Compared to husbands of women without a diagnosis of anogenital (HPV-associated) cancer, the relative risk estimates for base of tongue and tonsillar cancers were elevated in the husbands of women diagnosed with invasive anogenital cancer [5]. However, the RR estimates increased from 1969–2001 to 2002–2015, and peaked at 9.44 in the youngest couples (< 50 years of age) diagnosed with TSCC/BOTSCC (husbands) and anogenital cancer (wives) in 2002–2015. These results are in line with our a priori hypothesis that increased exposure to hrHPV infections following the sexual revolution, results in an increased risk of familial OPC some decades later (2002–2015).
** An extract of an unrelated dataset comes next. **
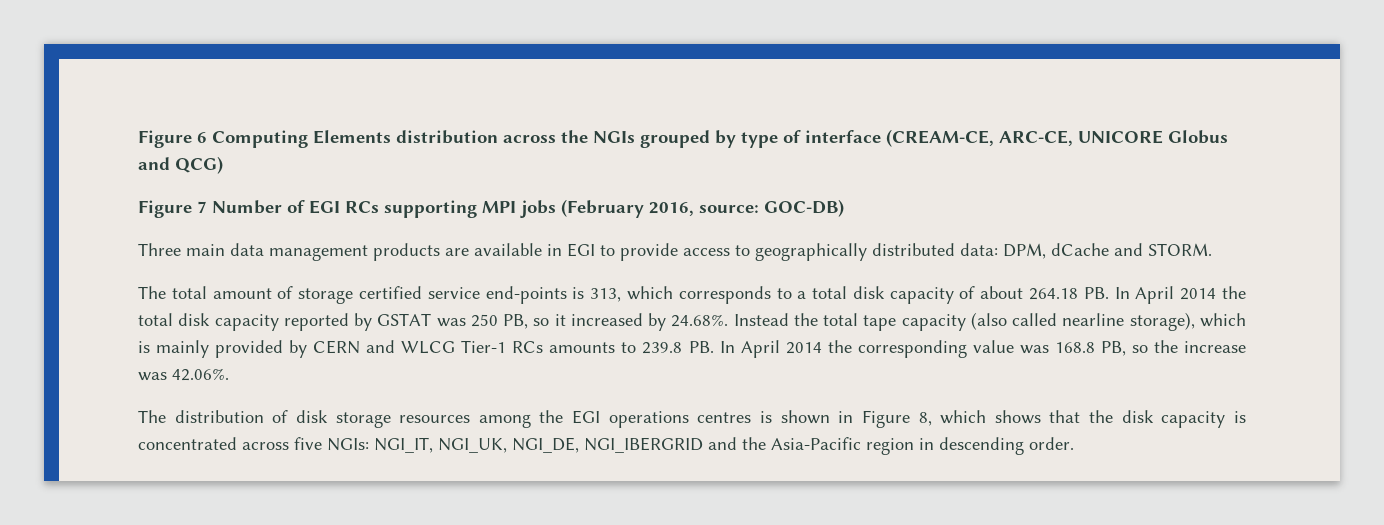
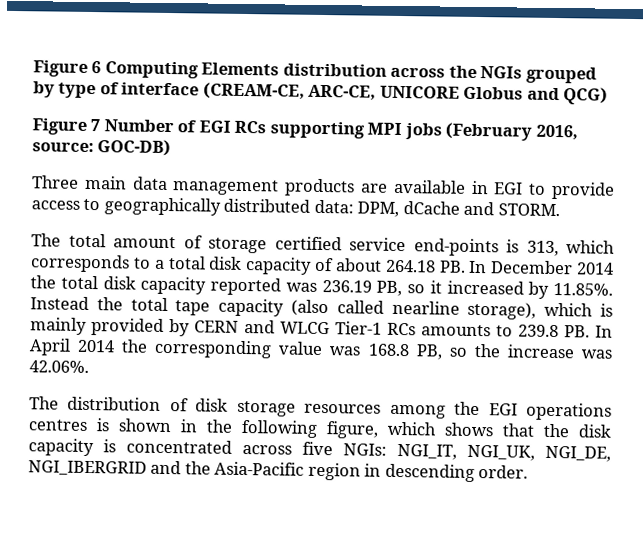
- The total amount of storage certified service end-points is 313, which corresponds to a total disk capacity of about 264.18 PB. In April 2014 the total disk capacity reported by GSTAT was 250 PB, so it increased by 24.68%. Instead the total tape capacity (also called nearline storage), which is mainly provided by CERN and WLCG Tier-1 RCs amounts to 239.8 PB. In April 2014 the corresponding value was 168.8 PB, so the increase was 42.06%.
+ The total amount of storage certified service end-points is 313, which corresponds to a total disk capacity of about 264.18 PB. In December 2014 the total disk capacity reported was 236.19 PB, so it increased by 11.85%. Instead the total tape capacity (also called nearline storage), which is mainly provided by CERN and WLCG Tier-1 RCs amounts to 239.8 PB. In April 2014 the corresponding value was 168.8 PB, so the increase was 42.06%.
- The distribution of disk storage resources among the EGI operations centres is shown in Figure 8, which shows that the disk capacity is concentrated across five NGIs: NGI_IT, NGI_UK, NGI_DE, NGI_IBERGRID and the Asia-Pacific region in descending order.
+ The distribution of disk storage resources among the EGI operations centres is shown in the following figure, which shows that the disk capacity is concentrated across five NGIs: NGI_IT, NGI_UK, NGI_DE, NGI_IBERGRID and the Asia-Pacific region in descending order.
The identified increase in the familial RR estimates over calendar time fit the continuous increase in the incidence and prevalence of HPV in TSCC and BOTSCC in Sweden [10]. It is noteworthy that in the Nordic countries, the hrHPV prevalence in the fertile-aged population increased somewhat beyond the onset of the HPV vaccination era [11, 12]. Thus, contemporary fertile-aged individuals have a highly increased risk of familial HPV-associated OPC [4].
The mostly HPV-associated OPCs, i.e., tonsillar and base of tongue cancers are anatomically differentiated from non-HPV-associated OPCs [13]. Furthermore the clinical features of the HPV-associated OPCs also differ from non-HPV-associated OPCs [14]. These facts further emphasize the importance of studying these two HPV-associated OPCs (TSCC/BOTSCC) separately in the familial setting. The Swedish high quality registry data (sizeable cohort with ample power for over time analysis) provided a unique opportunity for this. As our study is anonymous and registry-based it has its limitations, most notably the HPV infection status of the cases remains unknown. However, 70% of the cases identified during the last 10 years were HPV positive [15].
It has been established that the prevalence of oral HPV infections is higher in women with cervical HPV infection [16]. The higher the prediagnostic viral load, the higher the risk of both cervical carcinoma in situ and invasive cervical cancer [17, 18]. Thus, the transmissible virus possibly was acquired from women later diagnosed with in situ cervical carcinoma, but due to the long incubation time of occult TSCC/BOTSCC increased risk in the husbands of these women was not detectable yet. On the other hand, approximately half of the carcinoma in situ cases do not develop into invasive cervical cancer and the possibility of subtle intertypic differences between the oncogenicity of HPV 16 types transmitted by women with cervical carcinoma in situ as compared to women with invasive anogenital cancer is worth noting. It might partially explain the apparent difference in the familial risk estimates between the two types of couples: husbands with OPC and wives with cervical carcinoma in situ or women with invasive anogenital cancer.
As a limitation of the study we note the small case numbers especially in the invasive cancer group and age-strata. Nonetheless, the test over the strata-specific relative risks showed a significant result. The population-based Swedish family data linked to cancer diagnoses does not have data on risk-taking sexual behaviour which could not be adjusted for. Finally, the role of chance cannot be totally ruled out.
HPV vaccination will eventually alter the epidemiological situation. However, because of the long incubation period from chronic HPV infection to OPC, and the changes in sexual practices, especially the increase in the practice of oral sex, the RR estimates for male familial OPCs may still be on the rise. How to tackle the significant time-dependent increase in the familial risk of tonsillar and base of tongue cancers in males warrants further studies.